MedPruner: 学習不要の階層的トークンプルーニングによるビジョン-ランゲージモデルにおける効率的な3D医用画像理解
arXiv cs.CV / 2026/3/13
📰 ニュースIdeas & Deep AnalysisTools & Practical UsageModels & Research
要点
- MedPruner は、ビジョン-ランゲージモデル内での3D医用画像理解における計算コストを削減する、トレーニング不要でモデル非依存の階層的トークンプルーニングフレームワークを提案します。
- 本手法は、2段階のアプローチを特徴とします:スライス間アンカー基盤のフィルタリングによるスライスレベルの冗長性の除去と、累積アテンション重みを定量化して適応的なトークンレベルの圧縮を実現する動的情報核選択戦略(Dynamic Information Nucleus Selection)です。
- 3つの3D医療ベンチマークと3つの多様な医用VLMにわたる実験により、既存アーキテクチャにおける顕著なトークン冗長性が明らかになり、視覚トークンを5%未満に削減しつつ性能を維持または向上させることができます。
- 著者らは、本手法が実用的な臨床展開を可能にし、コードを公開する予定であると述べています。

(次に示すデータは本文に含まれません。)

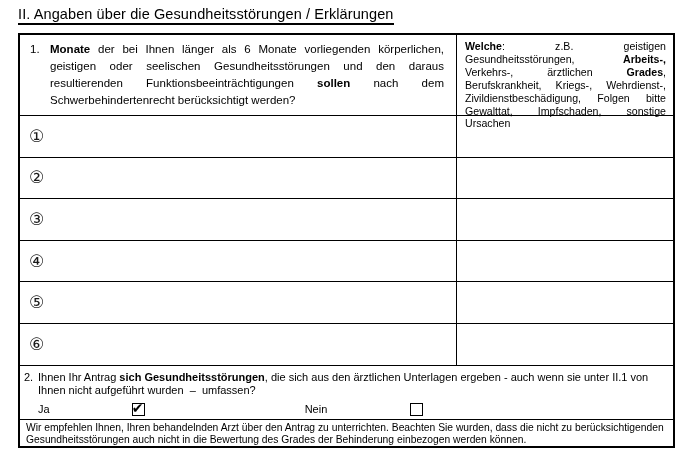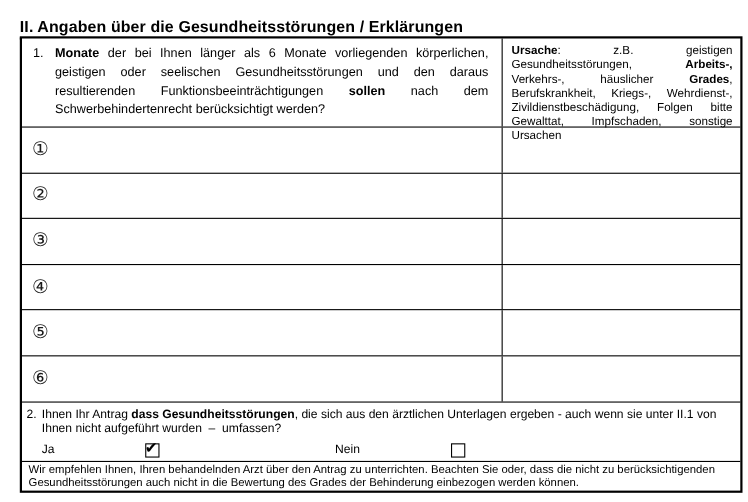--- a/index.html
+++ b/index.html
@@ -12,23 +12,23 @@
   .page {
     position: relative;
     width: 680px;
     height: 456px;
     background: #ffffff;
     overflow: hidden;
   }
   .title {
     position: absolute;
     left: 18px;
-    top: 17px;
+    top: 6px;
     font-size: 14.5px;
-    font-weight: bold;
+    font-weight: normal;
     letter-spacing: 0.1px;
     border-bottom: 2px solid #000;
     padding-bottom: 1px;
     white-space: nowrap;
   }
   .form-table {
     position: absolute;
     left: 18px;
     top: 33px;
     width: 657px;
@@ -148,21 +148,21 @@
 
   <div class="title">II. Angaben über die Gesundheitsstörungen / Erklärungen</div>
 
   <div class="form-table">
 
     <div class="row header-row">
       <div class="cell-left q1-cell">
         <span class="qnum">1.</span>
         <div class="qtext"><b>Monate</b><span> der bei Ihnen länger als 6 Monate vorliegenden körperlichen, geistigen oder seelischen Gesundheitsstörungen und den daraus resultierenden Funktionsbeeinträchtigungen </span><b>sollen</b><span> nach dem Schwerbehindertenrecht berücksichtigt werden?</span></div>
       </div>
-      <div class="cell-right ursache-cell"><b>Ursache</b><span>: z.B. geistigen Gesundheitsstörungen, </span><b>Arbeits-,</b><span> Verkehrs-, häuslicher </span><b>Grades</b><span>, Berufskrankheit, Kriegs-, Wehrdienst-, Zivildienstbeschädigung, Folgen bitte Gewalttat, Impfschaden, sonstige Ursachen</span></div>
+      <div class="cell-right ursache-cell"><b>Welche</b><span>: z.B. geistigen Gesundheitsstörungen, </span><b>Arbeits-,</b><span> Verkehrs-, ärztlichen </span><b>Grades</b><span>, Berufskrankheit, Kriegs-, Wehrdienst-, Zivildienstbeschädigung, Folgen bitte Gewalttat, Impfschaden, sonstige Ursachen</span></div>
     </div>
 
     <div class="row num-row">
       <div class="cell-left circ-cell">
         <span class="circ">①</span>
       </div>
       <div class="cell-right"></div>
     </div>
 
     <div class="row num-row">
@@ -196,33 +196,33 @@
     <div class="row num-row">
       <div class="cell-left circ-cell">
         <span class="circ">⑥</span>
       </div>
       <div class="cell-right"></div>
     </div>
 
     <div class="q2-row">
       <div class="q2-text">
         <span class="q2num">2.</span>
-        <span class="q2body"><span>Ihnen Ihr Antrag </span><b>dass Gesundheitsstörungen</b><span>, die sich aus den ärztlichen Unterlagen ergeben - auch wenn sie unter II.1 von Ihnen nicht aufgeführt wurden &nbsp;–&nbsp; umfassen?</span></span>
+        <span class="q2body"><span>Ihnen Ihr Antrag </span><b>sich Gesundheitsstörungen</b><span>, die sich aus den ärztlichen Unterlagen ergeben - auch wenn sie unter II.1 von Ihnen nicht aufgeführt wurden &nbsp;–&nbsp; umfassen?</span></span>
       </div>
       <div class="cb-line">
         <span>Ja</span>
         <span class="gap-ja"></span>
         <span class="checkbox">
             <span class="mark">✔</span>
           </span>
         <span class="gap-mid"></span>
         <span>Nein</span>
         <span class="gap-nein"></span>
         <span class="checkbox">
             <span class="mark"></span>
           </span>
       </div>
     </div>
 
-    <div class="footer-row">Wir empfehlen Ihnen, Ihren behandelnden Arzt über den Antrag zu unterrichten. Beachten Sie oder, dass die nicht zu berücksichtigenden Gesundheitsstörungen auch nicht in die Bewertung des Grades der Behinderung einbezogen werden können.</div>
+    <div class="footer-row">Wir empfehlen Ihnen, Ihren behandelnden Arzt über den Antrag zu unterrichten. Beachten Sie wurden, dass die nicht zu berücksichtigenden Gesundheitsstörungen auch nicht in die Bewertung des Grades der Behinderung einbezogen werden können.</div>
 
   </div>
 </div>
 
 </body></html>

概要:専門的な医用ビジョン-ランゲージモデル(VLM)は、2Dおよび3Dの医用モダリティの解釈において顕著な成功を収めていますが、3D体積データの展開は依然として顕著な計算効率の課題に制約されています。現在のアーキテクチャは、連続する2Dスライスを直接結合することにより、巨大な解剖学的冗長性を生み出し、固定されたプルーニング比を用いて異なるスライス間の情報密度の不均一性を処理する柔軟性を欠いています。これらの課題に対処するため、学習不要かつモデル非依存の階層的トークンプルーニングフレームワークである MedPruner を提案します。MedPruner は、2段階の機構を導入します:スライス間アンカー基盤のフィルタリングモジュールによるスライスレベルの時間的冗長性の除去と、累積アテンション重みを定量化して適応的なトークンレベルの圧縮を実現する動的情報核選択戦略(Dynamic Information Nucleus Selection)です。3つの3D医療ベンチマークと3つの多様な医用VLMに対する広範な実験は、既存アーキテクチャにおける大量のトークン冗長性を明らかにします。特に、MedPruner は MedGemma のようなモデルが元の性能を維持または超えることを可能にし、視覚トークンを5%未満に抑えつつ計算オーバーヘッドを大幅に削減し、実用的な臨床展開における動的トークン選択の必要性を検証します。我々のコードは公開される予定です。